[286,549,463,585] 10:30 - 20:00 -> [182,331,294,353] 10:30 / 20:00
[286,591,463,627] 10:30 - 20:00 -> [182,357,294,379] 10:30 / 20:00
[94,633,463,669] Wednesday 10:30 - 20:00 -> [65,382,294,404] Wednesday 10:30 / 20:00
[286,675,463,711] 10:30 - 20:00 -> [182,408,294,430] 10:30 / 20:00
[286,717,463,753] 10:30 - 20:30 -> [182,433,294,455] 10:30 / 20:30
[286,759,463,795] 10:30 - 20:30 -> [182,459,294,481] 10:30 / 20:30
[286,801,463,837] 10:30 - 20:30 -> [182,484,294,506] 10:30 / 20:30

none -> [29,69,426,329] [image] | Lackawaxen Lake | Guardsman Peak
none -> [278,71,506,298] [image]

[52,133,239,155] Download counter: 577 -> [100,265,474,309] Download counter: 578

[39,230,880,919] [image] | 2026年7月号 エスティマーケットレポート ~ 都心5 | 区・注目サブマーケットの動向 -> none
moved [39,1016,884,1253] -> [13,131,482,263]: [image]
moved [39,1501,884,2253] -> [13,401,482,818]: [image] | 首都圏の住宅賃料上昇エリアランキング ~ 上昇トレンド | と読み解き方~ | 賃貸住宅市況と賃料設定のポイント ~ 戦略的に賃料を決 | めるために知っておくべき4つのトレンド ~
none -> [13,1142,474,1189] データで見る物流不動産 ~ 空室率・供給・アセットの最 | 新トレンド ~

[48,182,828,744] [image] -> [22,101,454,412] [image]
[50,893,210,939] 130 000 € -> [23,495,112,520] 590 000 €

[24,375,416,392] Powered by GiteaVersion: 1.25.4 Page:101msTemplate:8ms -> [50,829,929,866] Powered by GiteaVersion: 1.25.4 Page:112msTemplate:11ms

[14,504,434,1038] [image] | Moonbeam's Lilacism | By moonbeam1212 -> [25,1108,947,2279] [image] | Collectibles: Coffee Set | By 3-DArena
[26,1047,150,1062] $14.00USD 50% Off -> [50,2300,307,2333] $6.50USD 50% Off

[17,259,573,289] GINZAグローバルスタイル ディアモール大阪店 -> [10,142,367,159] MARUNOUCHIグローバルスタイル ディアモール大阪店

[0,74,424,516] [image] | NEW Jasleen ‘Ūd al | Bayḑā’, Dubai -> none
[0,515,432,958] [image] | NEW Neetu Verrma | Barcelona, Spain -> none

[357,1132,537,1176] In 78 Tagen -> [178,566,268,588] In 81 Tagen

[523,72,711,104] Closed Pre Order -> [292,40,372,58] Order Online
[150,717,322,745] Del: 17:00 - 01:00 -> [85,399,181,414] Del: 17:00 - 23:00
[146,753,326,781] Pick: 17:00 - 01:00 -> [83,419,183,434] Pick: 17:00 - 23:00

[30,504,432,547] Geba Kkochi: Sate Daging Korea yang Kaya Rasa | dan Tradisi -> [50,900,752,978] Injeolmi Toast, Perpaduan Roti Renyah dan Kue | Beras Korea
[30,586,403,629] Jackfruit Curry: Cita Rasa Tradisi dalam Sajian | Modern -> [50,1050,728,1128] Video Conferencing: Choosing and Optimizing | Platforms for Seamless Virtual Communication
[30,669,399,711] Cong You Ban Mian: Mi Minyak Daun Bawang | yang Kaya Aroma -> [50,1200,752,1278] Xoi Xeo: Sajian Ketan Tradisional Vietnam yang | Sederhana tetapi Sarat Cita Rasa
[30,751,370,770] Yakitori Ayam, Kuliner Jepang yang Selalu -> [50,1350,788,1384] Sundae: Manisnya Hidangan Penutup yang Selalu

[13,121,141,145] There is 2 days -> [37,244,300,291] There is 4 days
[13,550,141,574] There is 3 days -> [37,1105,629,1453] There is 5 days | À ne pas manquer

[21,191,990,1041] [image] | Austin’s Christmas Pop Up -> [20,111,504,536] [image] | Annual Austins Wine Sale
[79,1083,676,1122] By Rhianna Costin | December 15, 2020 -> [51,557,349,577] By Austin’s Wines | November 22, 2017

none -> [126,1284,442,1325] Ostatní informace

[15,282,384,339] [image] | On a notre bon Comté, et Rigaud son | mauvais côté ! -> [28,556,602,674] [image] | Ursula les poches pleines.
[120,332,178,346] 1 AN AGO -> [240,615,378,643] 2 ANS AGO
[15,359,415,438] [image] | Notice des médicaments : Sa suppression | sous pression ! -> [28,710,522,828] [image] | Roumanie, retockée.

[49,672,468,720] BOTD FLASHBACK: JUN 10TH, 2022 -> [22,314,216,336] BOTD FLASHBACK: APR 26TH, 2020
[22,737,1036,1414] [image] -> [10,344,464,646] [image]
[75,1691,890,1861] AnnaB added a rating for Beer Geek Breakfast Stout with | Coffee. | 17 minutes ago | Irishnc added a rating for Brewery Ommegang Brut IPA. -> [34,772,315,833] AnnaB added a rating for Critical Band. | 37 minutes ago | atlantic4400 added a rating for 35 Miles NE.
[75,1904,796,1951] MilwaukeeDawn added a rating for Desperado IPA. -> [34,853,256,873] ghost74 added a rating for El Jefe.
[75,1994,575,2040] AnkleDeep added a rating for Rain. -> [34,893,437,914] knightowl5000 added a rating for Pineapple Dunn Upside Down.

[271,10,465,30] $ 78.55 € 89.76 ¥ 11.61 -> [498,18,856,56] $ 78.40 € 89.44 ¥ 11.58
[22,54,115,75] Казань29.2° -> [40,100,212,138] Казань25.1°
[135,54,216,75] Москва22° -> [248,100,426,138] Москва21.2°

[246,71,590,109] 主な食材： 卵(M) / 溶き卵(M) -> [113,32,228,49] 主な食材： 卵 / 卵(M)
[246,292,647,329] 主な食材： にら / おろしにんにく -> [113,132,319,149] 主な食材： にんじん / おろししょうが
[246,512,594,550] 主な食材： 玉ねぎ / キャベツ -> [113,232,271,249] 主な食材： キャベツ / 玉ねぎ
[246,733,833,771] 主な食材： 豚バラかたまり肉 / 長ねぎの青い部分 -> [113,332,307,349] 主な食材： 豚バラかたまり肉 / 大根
= = = = =
What the task requires:
Starting at the line that contains "[135,54,216,75] Москва22° ->", print every line through the last one of the records, exactly and with nothing else.

Solved problem:
[135,54,216,75] Москва22° -> [248,100,426,138] Москва21.2°

[246,71,590,109] 主な食材： 卵(M) / 溶き卵(M) -> [113,32,228,49] 主な食材： 卵 / 卵(M)
[246,292,647,329] 主な食材： にら / おろしにんにく -> [113,132,319,149] 主な食材： にんじん / おろししょうが
[246,512,594,550] 主な食材： 玉ねぎ / キャベツ -> [113,232,271,249] 主な食材： キャベツ / 玉ねぎ
[246,733,833,771] 主な食材： 豚バラかたまり肉 / 長ねぎの青い部分 -> [113,332,307,349] 主な食材： 豚バラかたまり肉 / 大根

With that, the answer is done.